# Action item
Without the pictures, reproduce the entries below exactly.
- Opening Delimiter -
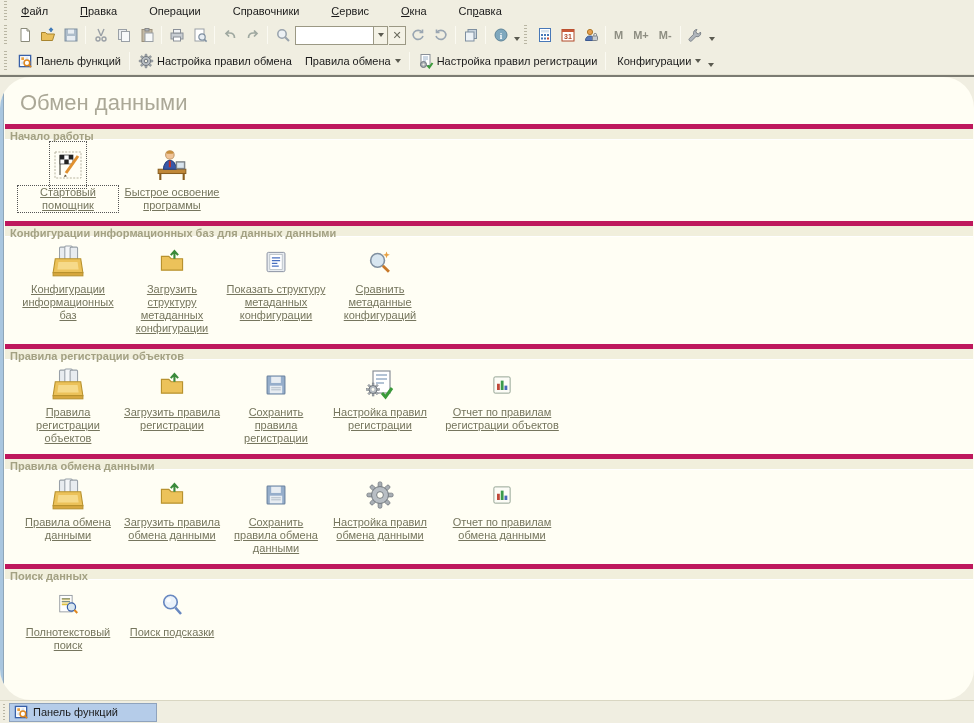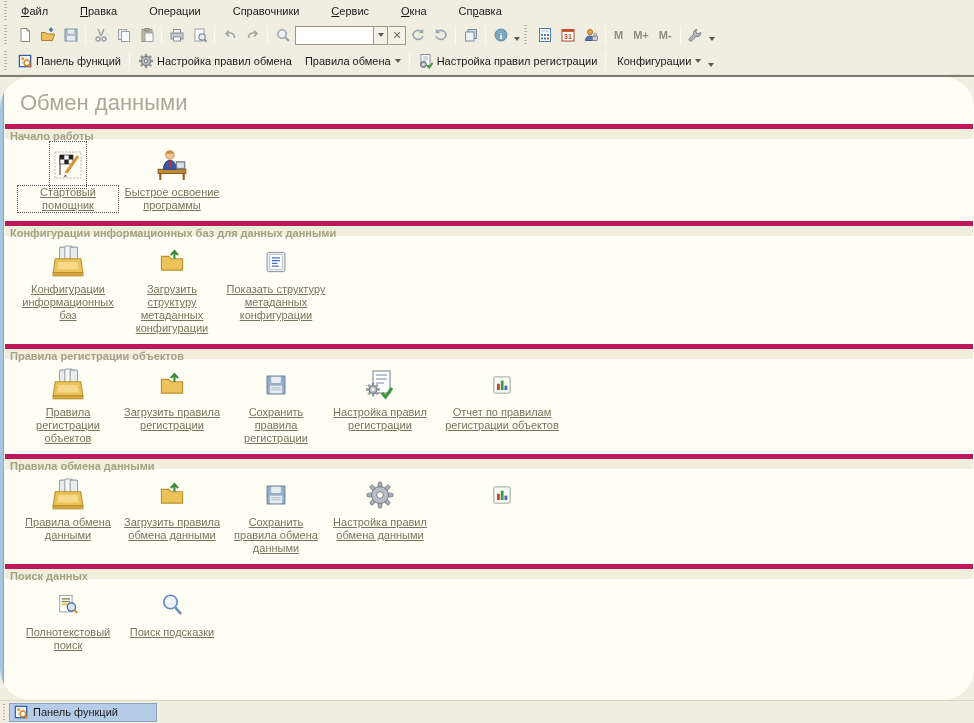--- a/index.html
+++ b/index.html
@@ -416,6 +416,18 @@
               </div>
               <div class="fp-label">Показать структуру метаданных конфигурации</div>
             </div>
+            <div class="fp-cell">
+              <div class="fp-iconzone">
+                <span>
+                  <svg width="26" height="26" viewBox="0 0 32 32">
+                    <circle cx="13" cy="14" r="8.5" fill="#D8E6F0" stroke="#8090A0" stroke-width="2"></circle>
+                    <path d="M19.5 20.5 27 28" stroke="#C87828" stroke-width="3.4"></path>
+                    <path d="M24 3l1.2 3 3 1.2-3 1.2-1.2 3-1.2-3-3-1.2 3-1.2z" fill="#E8A040"></path>
+                  </svg>
+                </span>
+              </div>
+              <div class="fp-label">Сравнить метаданные конфигураций</div>
+            </div>
           </div>
           <div class="section-head">Правила регистрации объектов</div>
           <div class="section-body">

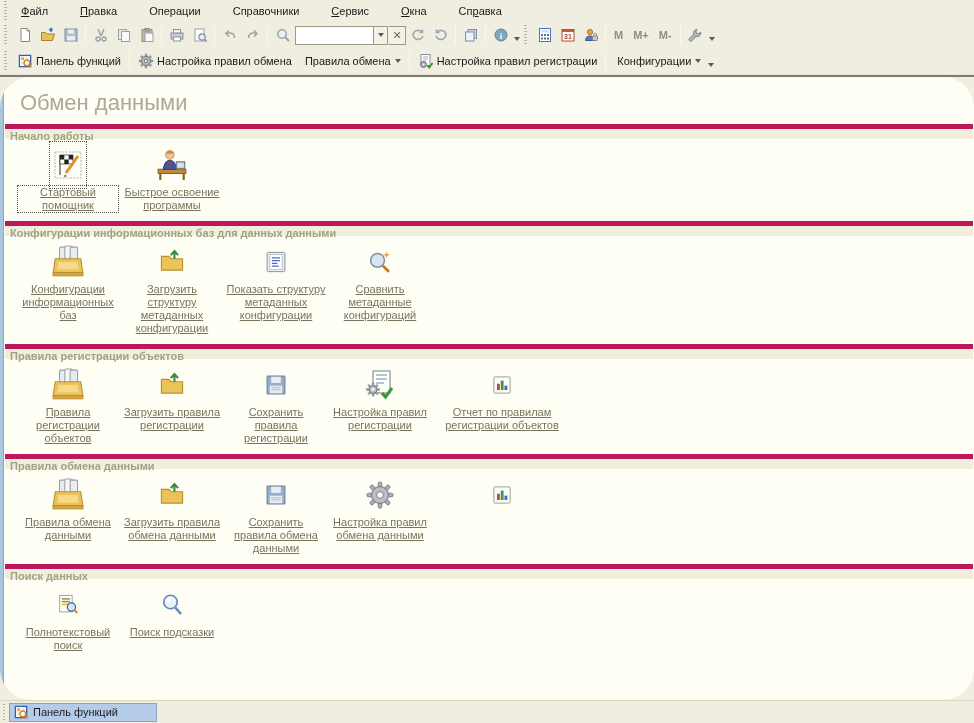--- a/index.html
+++ b/index.html
@@ -577,6 +577,7 @@
                   </svg>
                 </span>
               </div>
+              <div class="fp-label">Отчет по правилам обмена данными</div>
             </div>
           </div>
           <div class="section-head">Поиск данных</div>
- Closing Delimiter -
# Solution to the exercise
--- a/index.html
+++ b/index.html
@@ -416,6 +416,18 @@
               </div>
               <div class="fp-label">Показать структуру метаданных конфигурации</div>
             </div>
+            <div class="fp-cell">
+              <div class="fp-iconzone">
+                <span>
+                  <svg width="26" height="26" viewBox="0 0 32 32">
+                    <circle cx="13" cy="14" r="8.5" fill="#D8E6F0" stroke="#8090A0" stroke-width="2"></circle>
+                    <path d="M19.5 20.5 27 28" stroke="#C87828" stroke-width="3.4"></path>
+                    <path d="M24 3l1.2 3 3 1.2-3 1.2-1.2 3-1.2-3-3-1.2 3-1.2z" fill="#E8A040"></path>
+                  </svg>
+                </span>
+              </div>
+              <div class="fp-label">Сравнить метаданные конфигураций</div>
+            </div>
           </div>
           <div class="section-head">Правила регистрации объектов</div>
           <div class="section-body">

--- a/index.html
+++ b/index.html
@@ -577,6 +577,7 @@
                   </svg>
                 </span>
               </div>
+              <div class="fp-label">Отчет по правилам обмена данными</div>
             </div>
           </div>
           <div class="section-head">Поиск данных</div>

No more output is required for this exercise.